Data in this exercise:
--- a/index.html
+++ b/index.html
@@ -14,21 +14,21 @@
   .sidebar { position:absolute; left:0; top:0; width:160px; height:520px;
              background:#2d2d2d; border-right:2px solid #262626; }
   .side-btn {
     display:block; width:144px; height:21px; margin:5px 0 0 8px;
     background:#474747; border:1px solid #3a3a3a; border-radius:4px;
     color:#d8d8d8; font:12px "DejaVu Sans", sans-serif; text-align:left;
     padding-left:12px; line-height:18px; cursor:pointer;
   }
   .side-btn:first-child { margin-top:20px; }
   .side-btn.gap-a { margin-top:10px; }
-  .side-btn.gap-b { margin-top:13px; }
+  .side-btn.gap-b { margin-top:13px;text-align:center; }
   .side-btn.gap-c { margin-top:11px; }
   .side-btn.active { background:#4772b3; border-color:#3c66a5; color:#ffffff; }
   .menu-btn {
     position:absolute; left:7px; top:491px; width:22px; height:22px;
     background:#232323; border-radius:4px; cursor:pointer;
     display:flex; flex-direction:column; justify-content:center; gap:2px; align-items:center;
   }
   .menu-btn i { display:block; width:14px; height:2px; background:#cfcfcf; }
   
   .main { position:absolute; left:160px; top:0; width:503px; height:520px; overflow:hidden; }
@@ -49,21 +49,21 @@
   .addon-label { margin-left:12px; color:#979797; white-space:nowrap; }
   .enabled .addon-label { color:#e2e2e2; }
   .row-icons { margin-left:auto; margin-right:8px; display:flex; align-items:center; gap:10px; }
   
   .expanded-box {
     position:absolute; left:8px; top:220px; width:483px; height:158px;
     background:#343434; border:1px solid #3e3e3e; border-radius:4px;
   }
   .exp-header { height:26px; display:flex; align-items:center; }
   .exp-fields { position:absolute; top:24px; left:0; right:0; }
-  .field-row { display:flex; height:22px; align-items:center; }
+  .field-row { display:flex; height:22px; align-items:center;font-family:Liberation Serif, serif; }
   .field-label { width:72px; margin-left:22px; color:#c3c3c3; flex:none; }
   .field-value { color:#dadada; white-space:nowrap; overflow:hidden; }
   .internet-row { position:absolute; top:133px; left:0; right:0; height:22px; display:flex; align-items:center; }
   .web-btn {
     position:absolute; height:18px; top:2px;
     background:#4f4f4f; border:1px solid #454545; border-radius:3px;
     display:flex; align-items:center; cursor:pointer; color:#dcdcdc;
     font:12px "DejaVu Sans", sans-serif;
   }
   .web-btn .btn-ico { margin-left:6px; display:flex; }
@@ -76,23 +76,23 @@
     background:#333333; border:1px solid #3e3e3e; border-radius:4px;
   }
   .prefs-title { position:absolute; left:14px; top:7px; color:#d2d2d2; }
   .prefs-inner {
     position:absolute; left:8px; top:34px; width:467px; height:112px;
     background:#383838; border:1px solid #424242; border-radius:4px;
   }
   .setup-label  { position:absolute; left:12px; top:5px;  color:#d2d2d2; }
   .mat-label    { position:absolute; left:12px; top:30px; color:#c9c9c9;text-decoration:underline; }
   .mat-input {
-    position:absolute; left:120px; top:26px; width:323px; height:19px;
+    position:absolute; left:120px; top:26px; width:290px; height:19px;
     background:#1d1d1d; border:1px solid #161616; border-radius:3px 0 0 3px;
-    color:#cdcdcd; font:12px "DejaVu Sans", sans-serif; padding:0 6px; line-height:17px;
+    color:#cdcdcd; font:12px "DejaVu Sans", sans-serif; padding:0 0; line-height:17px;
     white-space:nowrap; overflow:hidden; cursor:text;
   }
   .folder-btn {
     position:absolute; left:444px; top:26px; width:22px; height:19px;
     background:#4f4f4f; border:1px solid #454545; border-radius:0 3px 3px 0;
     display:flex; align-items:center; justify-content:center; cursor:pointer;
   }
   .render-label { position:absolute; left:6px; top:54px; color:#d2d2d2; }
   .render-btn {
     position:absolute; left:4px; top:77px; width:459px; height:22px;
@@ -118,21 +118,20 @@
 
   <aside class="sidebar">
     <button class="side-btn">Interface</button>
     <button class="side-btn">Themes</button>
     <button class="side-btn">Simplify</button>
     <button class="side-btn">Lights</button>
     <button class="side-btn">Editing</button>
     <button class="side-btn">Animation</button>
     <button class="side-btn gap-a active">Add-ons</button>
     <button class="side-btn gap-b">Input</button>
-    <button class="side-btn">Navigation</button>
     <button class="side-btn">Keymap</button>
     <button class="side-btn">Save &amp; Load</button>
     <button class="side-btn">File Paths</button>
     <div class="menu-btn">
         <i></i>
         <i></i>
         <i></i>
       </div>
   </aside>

--

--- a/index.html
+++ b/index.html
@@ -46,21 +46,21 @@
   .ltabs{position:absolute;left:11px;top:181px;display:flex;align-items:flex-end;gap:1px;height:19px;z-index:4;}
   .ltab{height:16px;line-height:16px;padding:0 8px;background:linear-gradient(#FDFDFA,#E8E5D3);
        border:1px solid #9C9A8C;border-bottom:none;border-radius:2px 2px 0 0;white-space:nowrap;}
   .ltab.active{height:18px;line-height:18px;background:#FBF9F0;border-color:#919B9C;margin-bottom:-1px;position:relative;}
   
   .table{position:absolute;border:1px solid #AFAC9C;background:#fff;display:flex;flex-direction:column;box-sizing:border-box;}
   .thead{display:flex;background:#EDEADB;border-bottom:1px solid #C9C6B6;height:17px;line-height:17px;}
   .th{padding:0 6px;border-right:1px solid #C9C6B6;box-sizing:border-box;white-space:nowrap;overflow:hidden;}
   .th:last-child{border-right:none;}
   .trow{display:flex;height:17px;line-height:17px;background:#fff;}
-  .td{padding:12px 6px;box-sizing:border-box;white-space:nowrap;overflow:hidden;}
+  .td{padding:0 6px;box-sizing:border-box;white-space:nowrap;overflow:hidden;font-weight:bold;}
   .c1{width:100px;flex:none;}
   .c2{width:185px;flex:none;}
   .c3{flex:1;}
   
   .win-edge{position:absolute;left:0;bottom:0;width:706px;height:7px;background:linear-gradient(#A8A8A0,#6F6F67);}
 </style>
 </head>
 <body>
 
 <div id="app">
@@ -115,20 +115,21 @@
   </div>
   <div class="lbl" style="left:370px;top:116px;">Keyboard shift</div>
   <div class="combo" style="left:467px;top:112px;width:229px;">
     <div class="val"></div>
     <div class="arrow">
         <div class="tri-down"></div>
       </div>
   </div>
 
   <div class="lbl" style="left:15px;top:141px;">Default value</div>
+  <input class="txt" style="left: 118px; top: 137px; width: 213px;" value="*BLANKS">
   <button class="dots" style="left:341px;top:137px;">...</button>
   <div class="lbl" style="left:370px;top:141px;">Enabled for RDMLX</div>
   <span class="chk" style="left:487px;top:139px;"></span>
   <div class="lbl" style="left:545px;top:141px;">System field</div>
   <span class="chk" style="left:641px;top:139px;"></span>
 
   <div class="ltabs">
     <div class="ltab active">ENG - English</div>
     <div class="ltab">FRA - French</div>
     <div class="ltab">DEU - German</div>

---

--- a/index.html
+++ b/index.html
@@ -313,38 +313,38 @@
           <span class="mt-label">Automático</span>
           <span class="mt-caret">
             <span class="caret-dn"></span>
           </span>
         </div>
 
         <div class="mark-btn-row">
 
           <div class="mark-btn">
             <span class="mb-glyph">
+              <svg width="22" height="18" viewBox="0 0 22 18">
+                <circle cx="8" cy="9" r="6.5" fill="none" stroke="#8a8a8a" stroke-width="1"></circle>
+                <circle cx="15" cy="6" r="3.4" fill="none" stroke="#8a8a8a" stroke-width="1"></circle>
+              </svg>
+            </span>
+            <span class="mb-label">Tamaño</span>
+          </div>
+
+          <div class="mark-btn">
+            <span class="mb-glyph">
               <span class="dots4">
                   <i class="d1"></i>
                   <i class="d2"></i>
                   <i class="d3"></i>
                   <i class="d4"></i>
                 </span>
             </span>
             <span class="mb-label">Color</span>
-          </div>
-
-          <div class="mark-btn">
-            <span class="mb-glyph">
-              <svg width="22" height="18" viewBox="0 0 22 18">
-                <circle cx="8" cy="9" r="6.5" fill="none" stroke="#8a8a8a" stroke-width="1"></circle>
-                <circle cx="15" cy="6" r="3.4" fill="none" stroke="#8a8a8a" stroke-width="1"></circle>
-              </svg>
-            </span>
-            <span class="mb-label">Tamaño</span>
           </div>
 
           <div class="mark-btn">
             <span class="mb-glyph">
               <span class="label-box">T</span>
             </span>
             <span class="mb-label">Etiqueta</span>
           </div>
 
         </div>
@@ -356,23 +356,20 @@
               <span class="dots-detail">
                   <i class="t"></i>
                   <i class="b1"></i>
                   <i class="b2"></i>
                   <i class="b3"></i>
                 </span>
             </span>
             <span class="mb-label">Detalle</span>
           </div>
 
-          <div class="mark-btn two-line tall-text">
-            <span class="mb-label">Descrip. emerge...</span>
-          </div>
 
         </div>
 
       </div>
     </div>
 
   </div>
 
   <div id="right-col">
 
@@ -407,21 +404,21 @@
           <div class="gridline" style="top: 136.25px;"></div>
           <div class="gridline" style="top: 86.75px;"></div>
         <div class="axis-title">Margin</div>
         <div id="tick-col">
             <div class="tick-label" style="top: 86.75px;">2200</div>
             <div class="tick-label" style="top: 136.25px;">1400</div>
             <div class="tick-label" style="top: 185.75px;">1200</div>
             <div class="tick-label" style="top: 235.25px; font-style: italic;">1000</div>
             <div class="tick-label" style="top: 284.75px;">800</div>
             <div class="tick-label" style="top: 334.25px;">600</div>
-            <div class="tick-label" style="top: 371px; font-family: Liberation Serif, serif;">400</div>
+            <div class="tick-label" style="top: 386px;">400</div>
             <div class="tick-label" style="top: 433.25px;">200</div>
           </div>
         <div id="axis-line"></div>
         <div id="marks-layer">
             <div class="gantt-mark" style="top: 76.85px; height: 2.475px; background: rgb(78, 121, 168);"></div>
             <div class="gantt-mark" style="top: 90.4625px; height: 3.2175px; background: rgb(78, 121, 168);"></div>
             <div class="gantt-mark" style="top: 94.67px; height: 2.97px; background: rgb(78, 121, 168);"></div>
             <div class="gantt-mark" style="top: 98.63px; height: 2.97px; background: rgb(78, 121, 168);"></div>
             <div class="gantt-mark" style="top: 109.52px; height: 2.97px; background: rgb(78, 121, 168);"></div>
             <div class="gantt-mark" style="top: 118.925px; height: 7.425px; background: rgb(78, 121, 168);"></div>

Work request: Among the lines above, find those with the word "addon". Copy them.

Written reply:
   .addon-label { margin-left:12px; color:#979797; white-space:nowrap; }
   .enabled .addon-label { color:#e2e2e2; }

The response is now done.